Ayrıca bir de küçük gibi görünen önemli mevzular var. Onlarla ilgili yetkililere örnek olsun diye birkaç cümle kurdum ben. Bunları da gözardı etmesinler bunlar da önemli. Yeni kamu spotunda bunları da kullansınlar:

Şeyda düğün masraflarını öde. Mehmet çeyizini al.

Belgin faturaları ve kirayı öde, Veysel ütü yap.

Fatma kocana gül al, Ferhat gül gelmezse trip at.

Emine eski kocana nafaka, tazminat öde. Kaya çocuklarını bak.

Hadi bakalım bunları da yapın. Bu proje güya kadınlar düşünülerek yapılmış gibi duruyor fakat aslında kadınların zararına bir çalışma.Nasıl olsa erkeklerin beden güçleri de kadınlardan fazla, ev işleri onları çok da yormaz, çabucak yapar bitirirler.
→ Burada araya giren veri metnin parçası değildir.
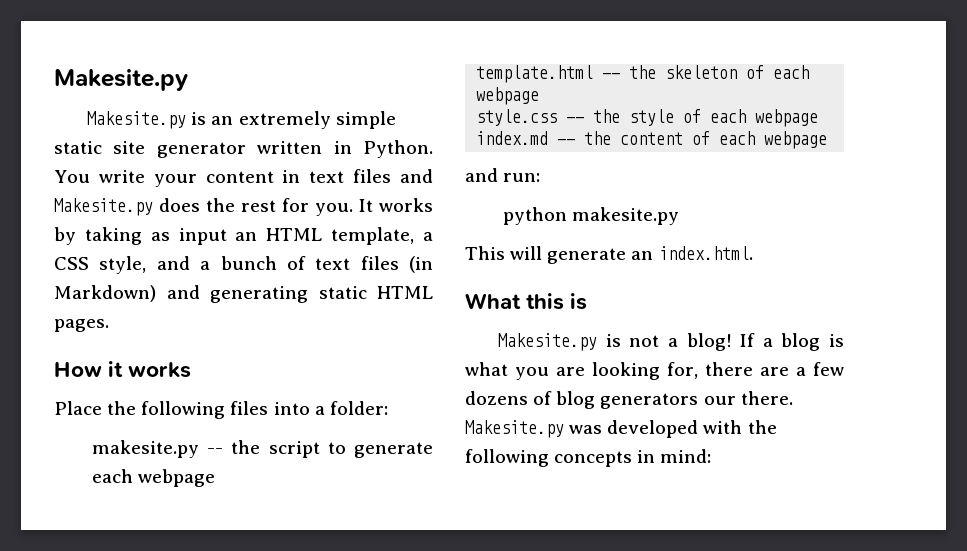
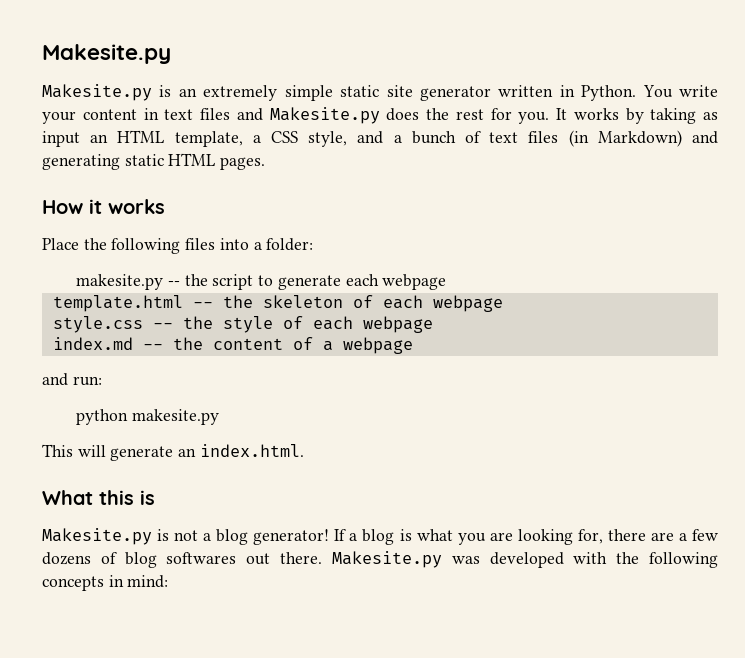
[719,131,756,145] each -> [322,341,333,351] a
[686,333,732,351] blog! -> [216,529,330,545] blog generator!
[600,393,736,409] generators our -> [166,552,271,565] softwares out

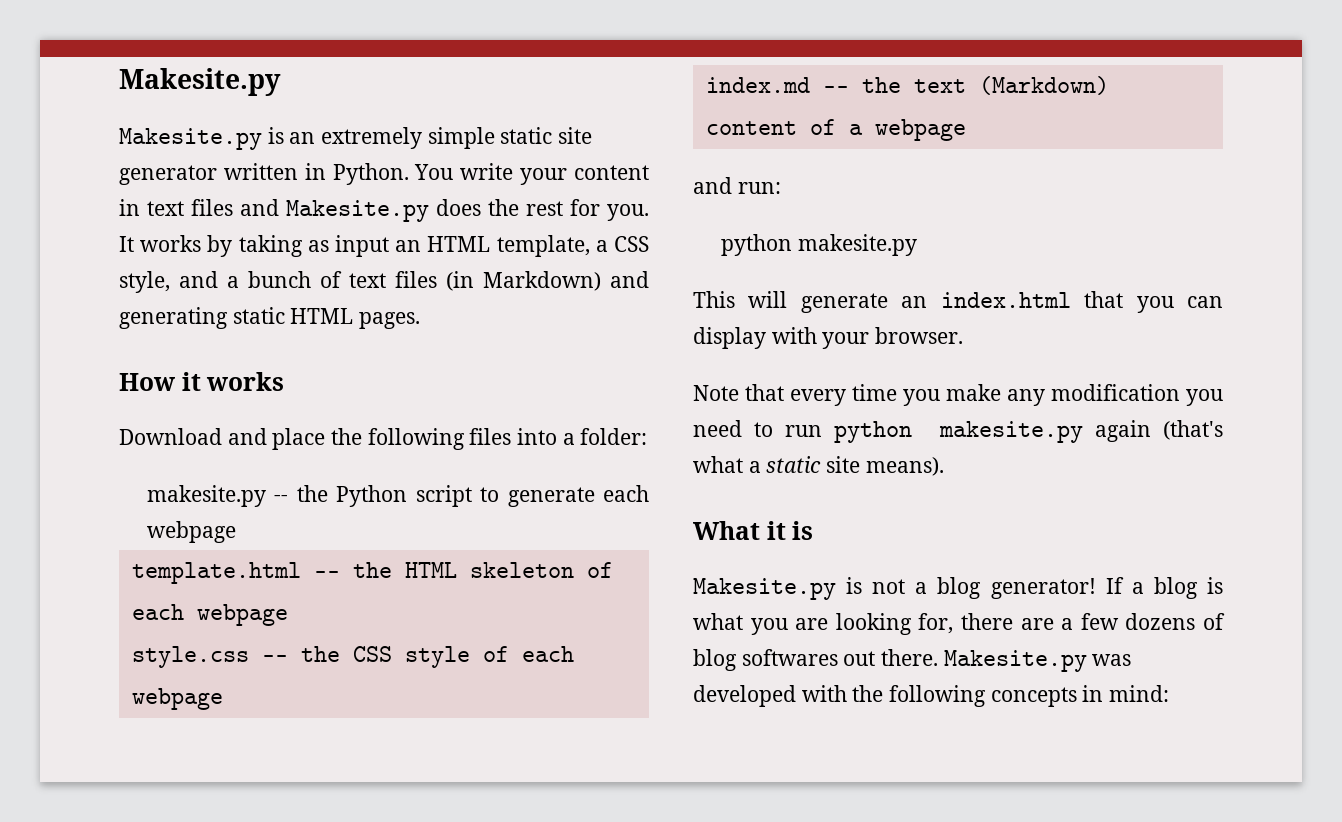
[42,238,79,250] Place -> [119,428,326,450] Download and place
(208, 280) none -> [336,485,408,507] Python
(253, 301) none -> [404,562,457,578] HTML
(213, 322) none -> [352,646,392,662] CSS
(203, 343) none -> [913,76,1109,95] text (Markdown)
[199,444,304,457] index.html. -> [940,291,1223,313] [693,327,964,349] [693,384,1223,406] [693,420,1223,443] [693,456,944,476] index.html that you can display with your browser. // Note that every time you make any modification you need to run python makesite.py again (that's what a static site means).
[99,490,134,505] this -> [766,521,786,540] it

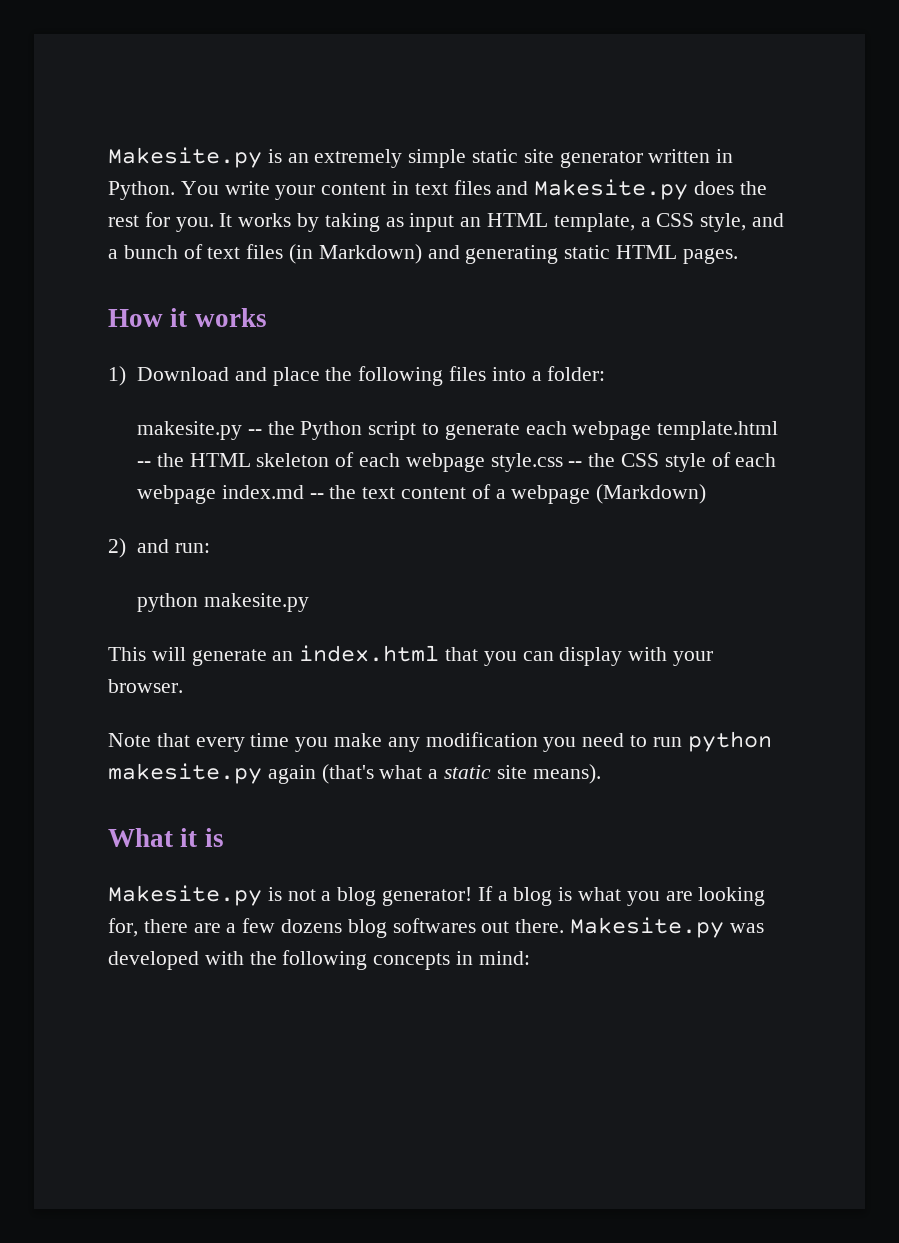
[119,68,281,96] [119,128,262,150] Makesite.py // Makesite.py -> [108,147,262,168] Makesite.py
(285, 381) none -> [108,366,126,386] 1)
(236, 532) // -> (652, 430) none
(288, 615) // -> (485, 462) none
(223, 699) // -> (216, 494) none
[978,76,1109,95] (Markdown) -> (396, 493) none
(966, 130) // -> [596,484,707,504] [108,538,126,558] (Markdown) // 2)
[1203,613,1225,630] of -> (343, 926) none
Kadınlar da ekmek parası peşinde koşup, fatura, düğün masrafı, nafaka, tazminat gibi ödemelerle uğraşıp dursunlar.

Cinsiyet eşitliği zırvası erkeklerden çok kadınları yorar. Çalışma hayatı kadınlar için çok yorucu. Bütün kadınları evin dışına ittiğinizde toplumun tüm düzeni bozulur.

Ayrıca fıtrat bozulduğunda kişilerin duygu durumları da bozulur. İlgi duydukları cins de değişir. Ondan sonra huzurdan, evlilikten, aileden bahsedemeyiz. Hepsi bir varmış bir yokmuş olur.